Und ist doch so rasant an der Wahrheit vorbei.

Man könnte auch sagen:

arglistig, doppelzüngig, hinterhältig, tückisch.

Denn diese Kreditkarte ist eigentlich gar keine Kreditkarte.

Sondern ein hervorragend getarnter, mega-teurer Ratenkredit.

Mit dem man viel mehr an Barclaycard zahlt, als man an Kreditkarten-Gebühren einspart.

Das sagt Barclaycard den Kunden natürlich nicht so direkt.

Lieber versteckt man alle damit verbundenen Gemeinheiten so ganz nebenbei in diesem Satz:

Die Barclaycard Visa besitzt eine Teilzahlungsfunktion. Ihre monatliche Rückzahlung per Lastschrift ist auf 3,5 % Ihres Gesamtsaldos bzw. mindestens 50 Euro voreingestellt.“

Das scheinbar so harmlose Wort („Teilzahlungsfunktion“) verschleiert einen Kosten-Hammer:

Der Kunde zahlt automatisch nur 3,5 Prozent seiner Kreditkartenschulden zurück (bzw. mindestens 50 Euro), weil Barclaycard das so will („voreingestellt“).
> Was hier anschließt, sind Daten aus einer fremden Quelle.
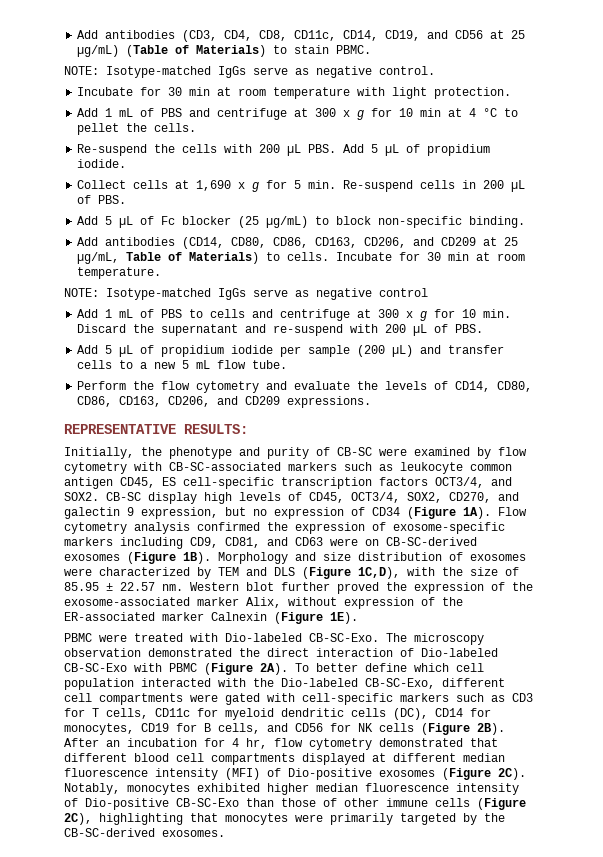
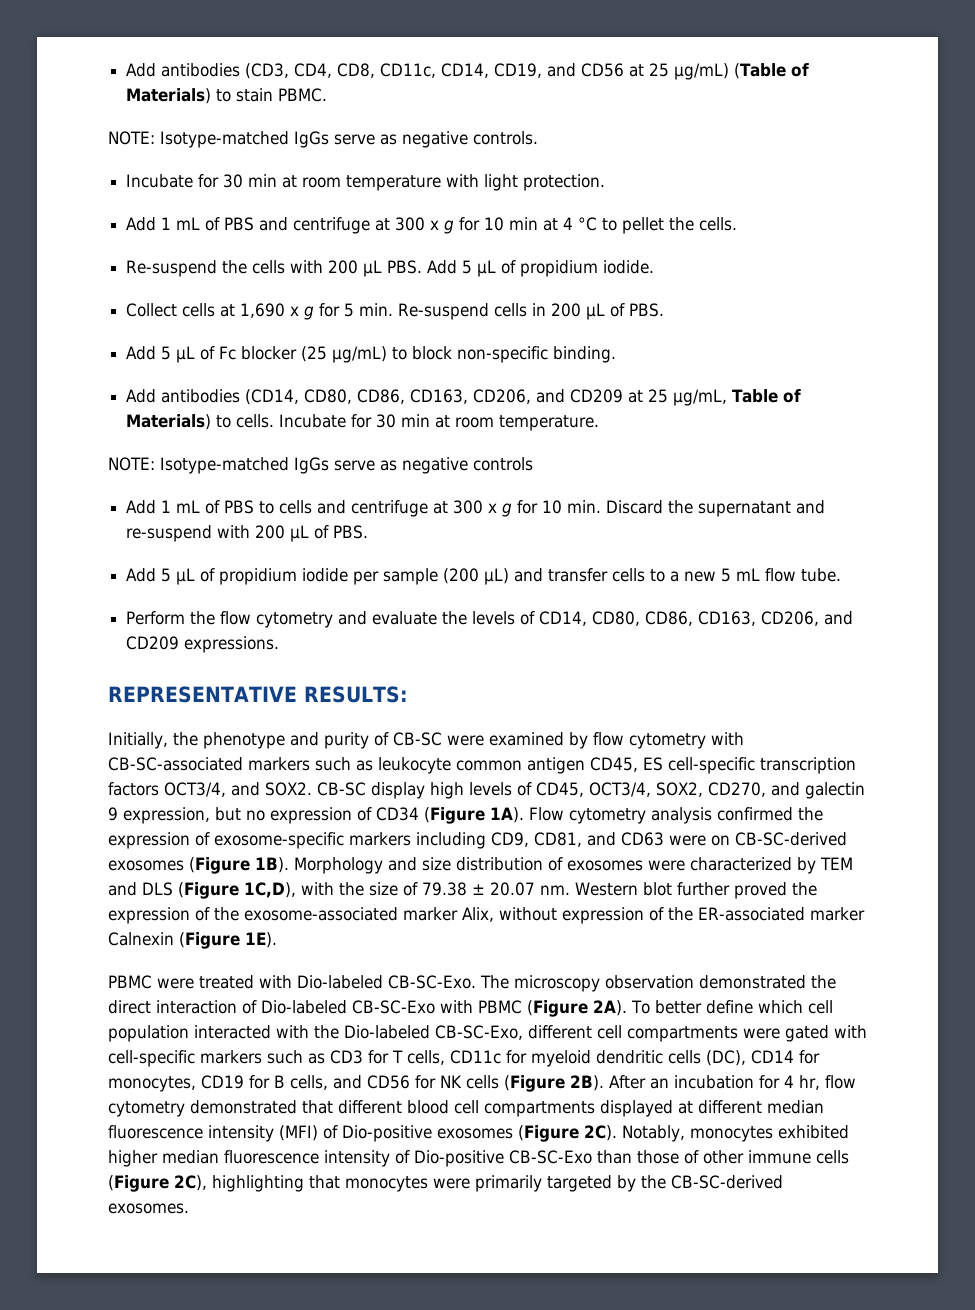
- NOTE: Isotype-matched IgGs serve as negative control.
+ NOTE: Isotype-matched IgGs serve as negative controls.
- NOTE: Isotype-matched IgGs serve as negative control
+ NOTE: Isotype-matched IgGs serve as negative controls
- Morphology and size distribution of exosomes were characterized by TEM and DLS (Figure 1C,D), with the size of 85.95 ± 22.57 nm.
+ Morphology and size distribution of exosomes were characterized by TEM and DLS (Figure 1C,D), with the size of 79.38 ± 20.07 nm.

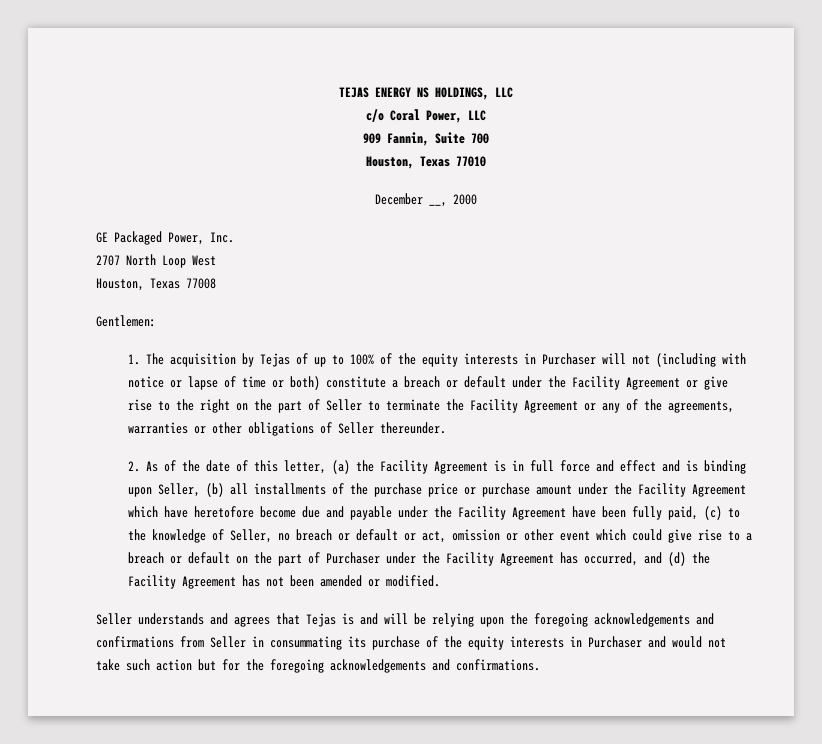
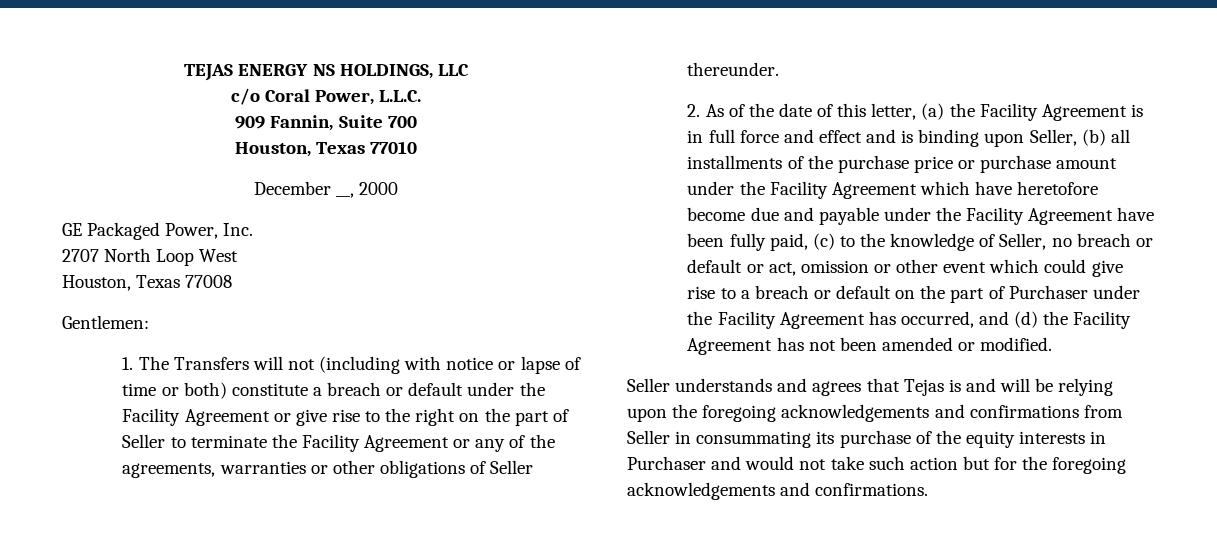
- c/o Coral Power, LLC
+ c/o Coral Power, L.L.C.
- 1. The acquisition by Tejas of up to 100% of the equity interests in Purchaser will not (including with notice or lapse of time or both) constitute a breach or default under the Facility Agreement or give rise to the right on the part of Seller to terminate the Facility Agreement or any of the agreements, warranties or other obligations of Seller thereunder.
+ 1. The Transfers will not (including with notice or lapse of time or both) constitute a breach or default under the Facility Agreement or give rise to the right on the part of Seller to terminate the Facility Agreement or any of the agreements, warranties or other obligations of Seller thereunder.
Den weit überwiegenden Rest seiner Schulden aber nicht (bis zu 96,5 Prozent des Umsatzes). 

Für diesen Großteil kassiert Barclaycard Zinsen. Und zwar nicht zu knapp.
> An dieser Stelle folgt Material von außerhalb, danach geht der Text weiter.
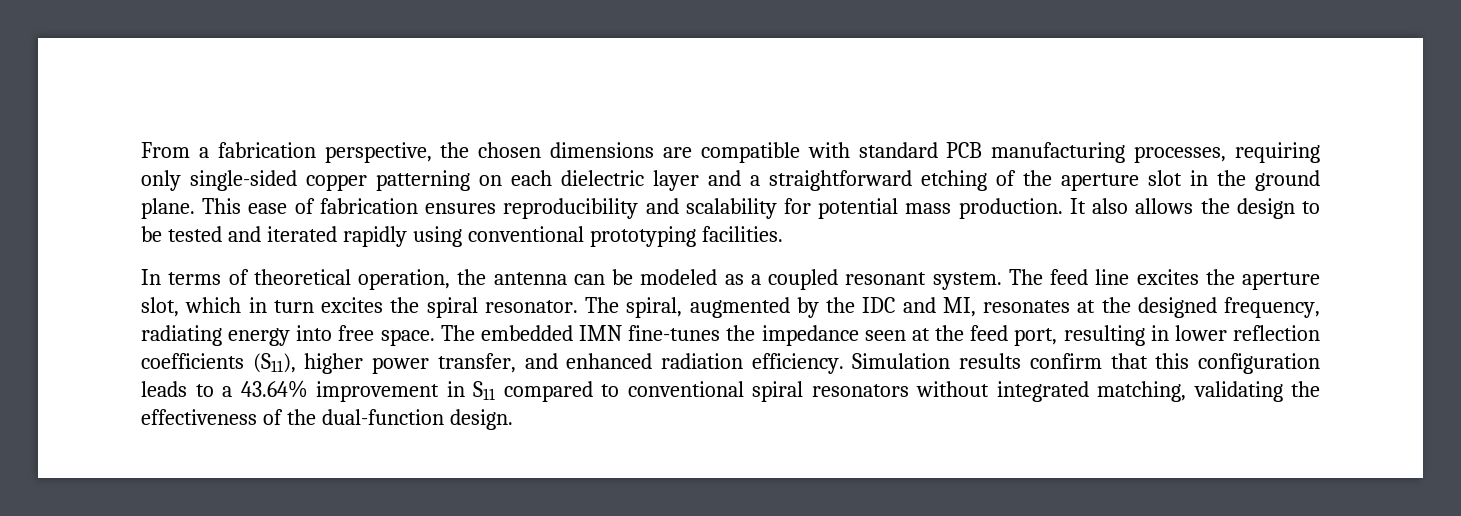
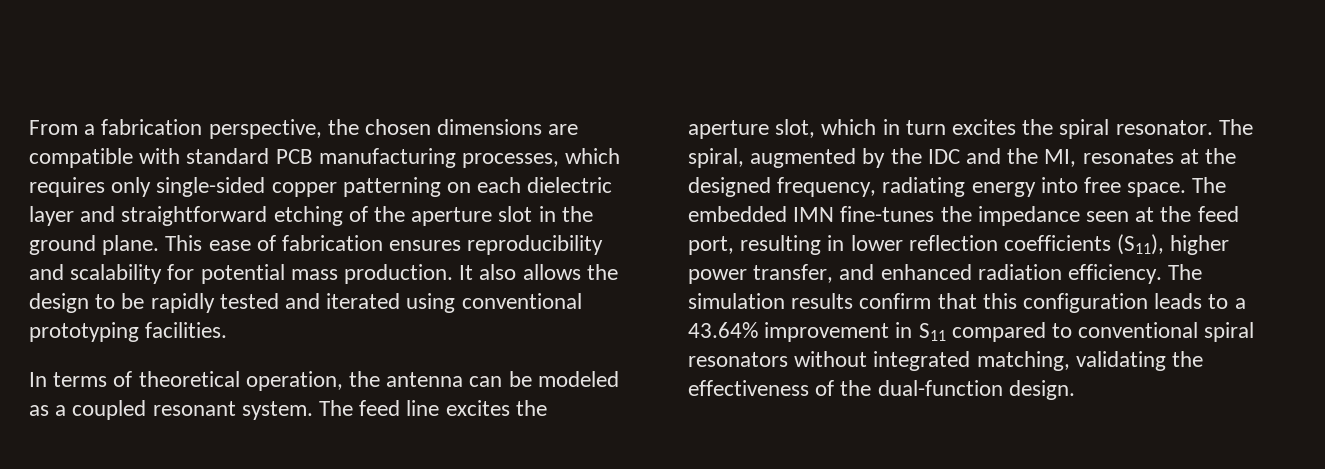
- From a fabrication perspective, the chosen dimensions are compatible with standard PCB manufacturing processes, requiring only single-sided copper patterning on each dielectric layer and a straightforward etching of the aperture slot in the ground plane.
+ From a fabrication perspective, the chosen dimensions are compatible with standard PCB manufacturing processes, which requires only single-sided copper patterning on each dielectric layer and straightforward etching of the aperture slot in the ground plane.
- It also allows the design to be tested and iterated rapidly using conventional prototyping facilities.
+ It also allows the design to be rapidly tested and iterated using conventional prototyping facilities.
- The spiral, augmented by the IDC and MI, resonates at the designed frequency, radiating energy into free space.
+ The spiral, augmented by the IDC and the MI, resonates at the designed frequency, radiating energy into free space.
- Simulation results confirm that this configuration leads to a 43.64% improvement in S11 compared to conventional spiral resonators without integrated matching, validating the effectiveness of the dual-function design.
+ The simulation results confirm that this configuration leads to a 43.64% improvement in S11 compared to conventional spiral resonators without integrated matching, validating the effectiveness of the dual-function design.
Aber wie hoch sind diese Zinsen genau? Das erfährt der Interessent nicht sofort. Erst nach zwei fetten Links („Jetzt beantragen“) steht ganz unten auf der Website eine „Zinsinformation“.

Und die hat es in sich:

„Sollzinssatz 16,99 % p.a. Effektiver Jahreszins: 18,38 %“ („bei Inanspruchnahme des Kreditrahmens und Rückzahlung in Teilbeträgen“).

Im Klartext: Auf z.B. 1000 Euro Kreditkartenumsatz zahle ich 18,38 Prozent Zinsen (also bis zu 183,80 Euro pro Jahr), wenn ich meine Schulden nicht umgehend begleiche („ab dem jeweiligen Buchungstag“).

Das kann ich aber nicht, weil Barclaycard es nicht will. Denn „voreingestellt“ sind 3,5 Prozent bzw. 50 Euro.

Wenn ich daran etwas ändern möchte, muss ich das erst selbst umständlich im Barclaycard-Internet ändern – und zwar auf der Homepage im Online-Banking im Menü „Konto verwalten“.